27 sept. 2016

La NASA encuentra posibles géiseres gigantes en la luna Europa

El telescopio espacial Hubble ha detectado lo que podrían ser chorros de vapor de agua de hasta 200 kilómetros de altura emergiendo de la superficie de Europa, una de las lunas de Júpiter. Si se confirma el hallazgo, las futuras misiones a este satélite podrían tomar muestras del océano que se oculta bajo su gélida corteza de una forma sencilla. Europa es uno de los principales candidatos para encontrar vida fuera de la Tierra en nuestro sistema solar.

Posibles penachos gigantes de vapor de agua (píxeles en blanco) emanan al sur de la luna Europa. / NASA/ESA/W. Sparks (STScI)/USGS Astrogeology Science Center




Gracias a las observaciones del telescopio espacial Hubble, un equipo de astrónomos ha identificado posibles penachos de vapor de agua saliendo de la superficie de una de las lunas de Júpiter: Europa.

El potencial descubrimiento, publicado esta semana en el Astrophysical Journal, incrementa la posibilidad de que las futuras misiones espaciales a Europa puedan tomar muestras de su océano subterráneo sin necesidad de perforar a través de los kilómetros de hielo que constituyen la gélida corteza de la luna.

"El océano de Europa –con el doble de agua que los de la Tierra– está considerado uno de los lugares más prometedores que podrían albergar vida en el sistema solar", destaca Geoff Yoder, administrador del directorio de misiones científicas de la NASA. "Estas plumas, si verdaderamente existen, pueden proporcionar otra forma de obtener muestras del subsuelo de Europa".

Los científicos estiman que esta especie de géiseres gigantes alcanzan los 200 kilómetros de altura antes de, supuestamente, dispersar su material en forma de lluvia sobre la superficie de Europa.

El equipo descubridor, dirigido por William Sparks desde el Instituto de Ciencia del Telescopio Espacial (EE UU), observó esas proyecciones en forma de dedo cuando visualizaban el borde de Europa mientras la luna pasaba por delante de Júpiter.

El objetivo original de la propuesta de observación del equipo era determinar si Europa disponía de una delgada atmósfera extendida o exosfera. Utilizando el mismo método que se utiliza para detectar las atmósferas de los planetas que orbitan otras estrellas, el equipo se dio cuenta de la presencia de las posibles salidas de vapor de agua desde la superficie de Europa.



A lo largo de diez observaciones espaciadas durante 15 meses, los investigadores observaron Europa pasando por delante de Júpiter y vieron lo que podrían ser plumas de agua en erupción en tres ocasiones.

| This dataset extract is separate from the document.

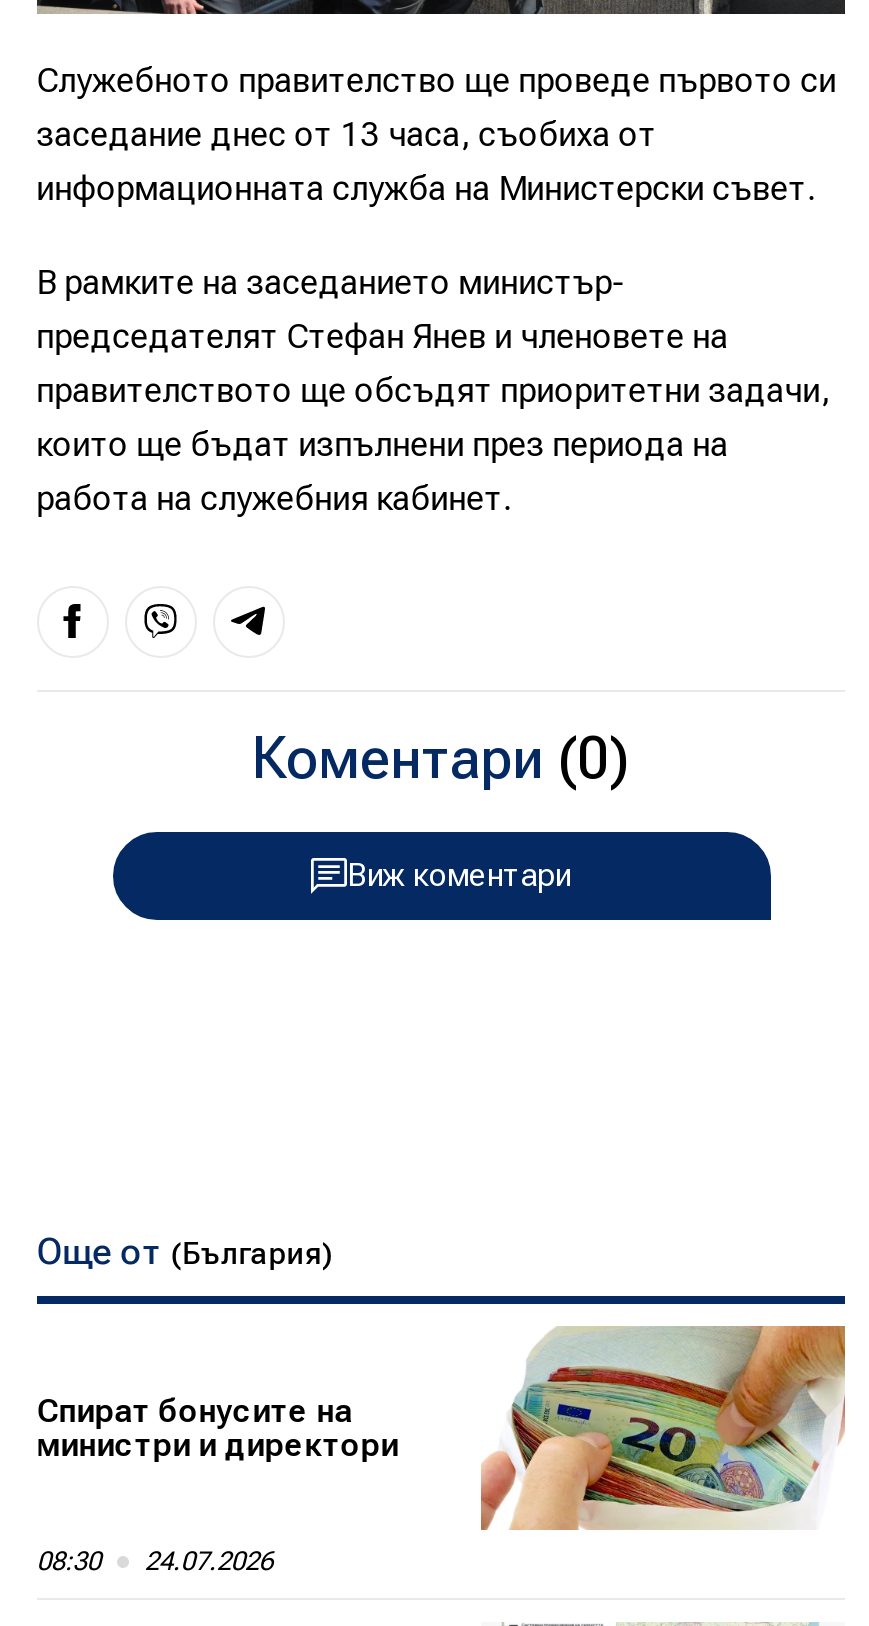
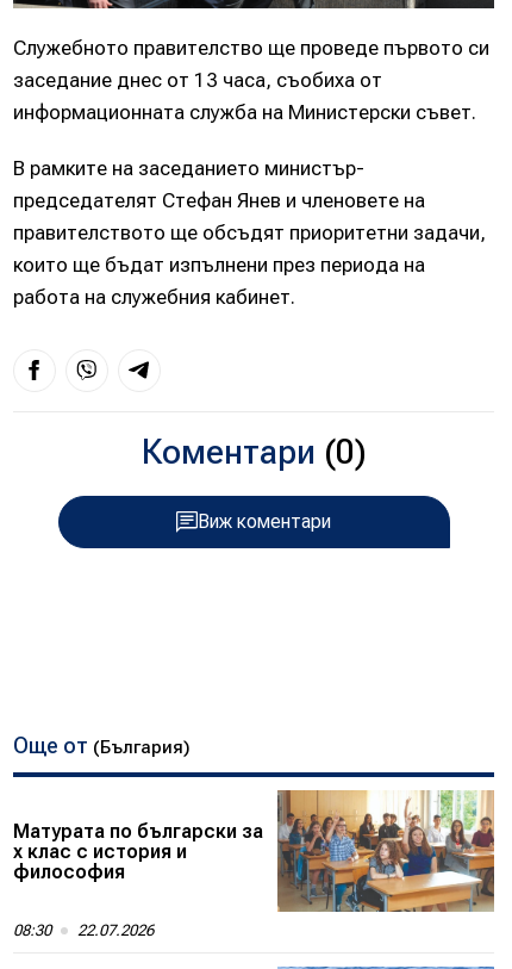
[481,1324,845,1530] [image] -> [276,789,495,913] [image]
[37,1392,399,1464] Спират бонусите на | министри и директори -> [13,820,263,883] Матурата по български за | x клас с история и | философия
[37,1547,273,1577] 08:30 24.07.2026 -> [13,922,153,940] 08:30 22.07.2026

En 2012, otro grupo dirigido por Lorenz Roth desde el Instituto de Investigación del Suroeste en San Antonio (EE UU), ya había detectado evidencias de vapor de agua emergiendo desde la región del polo sur de la gélida Europa y llegando a más de 160 kilómetros al espacio. Aunque ambos equipos utilizaron el espectrógrafo de imágenes del Hubble, cada uno usó un método diferente para llegar a la misma conclusión.

Géiseres que emanan de forma esporádica

Sin embargo, hasta el momento, los dos grupos no han detectado simultáneamente los gigantescos penachos de agua. Estas observaciones sugieren que las plumas pueden ser muy variables, lo que significa que pueden entrar en erupción de forma esporádica durante algún tiempo y luego apagarse.

Si se confirma este descubrimiento, Europa sería la segunda luna del sistema solar en albergar géiseres de vapor de agua. En 2005, la sonda Cassini las observó en Encelado, un satélite de Saturno.

Los científicos confían en que la potente visión infrarroja del telescopio espacial James Webb, que la NASA lanzará en 2018, podría confirmar la actividad de los penachos en Europa. La agencia espacial estadounidense también está formulando una misión a Europa para confirmar su presencia y, en su caso, analizarlos a corta distancia durante varios sobrevuelos.

Por su parte, la Agencia Espacial Europea (ESA) también planea enviar la misión JUICE en 2022 para estudiar con detalle Júpiter y sus gélidas lunas, incluida Europa, a la que a partir de 2030 se aproximará dos veces para medir por primera vez el grosor de su misteriosa corteza y explorar su potencial habitabilidad.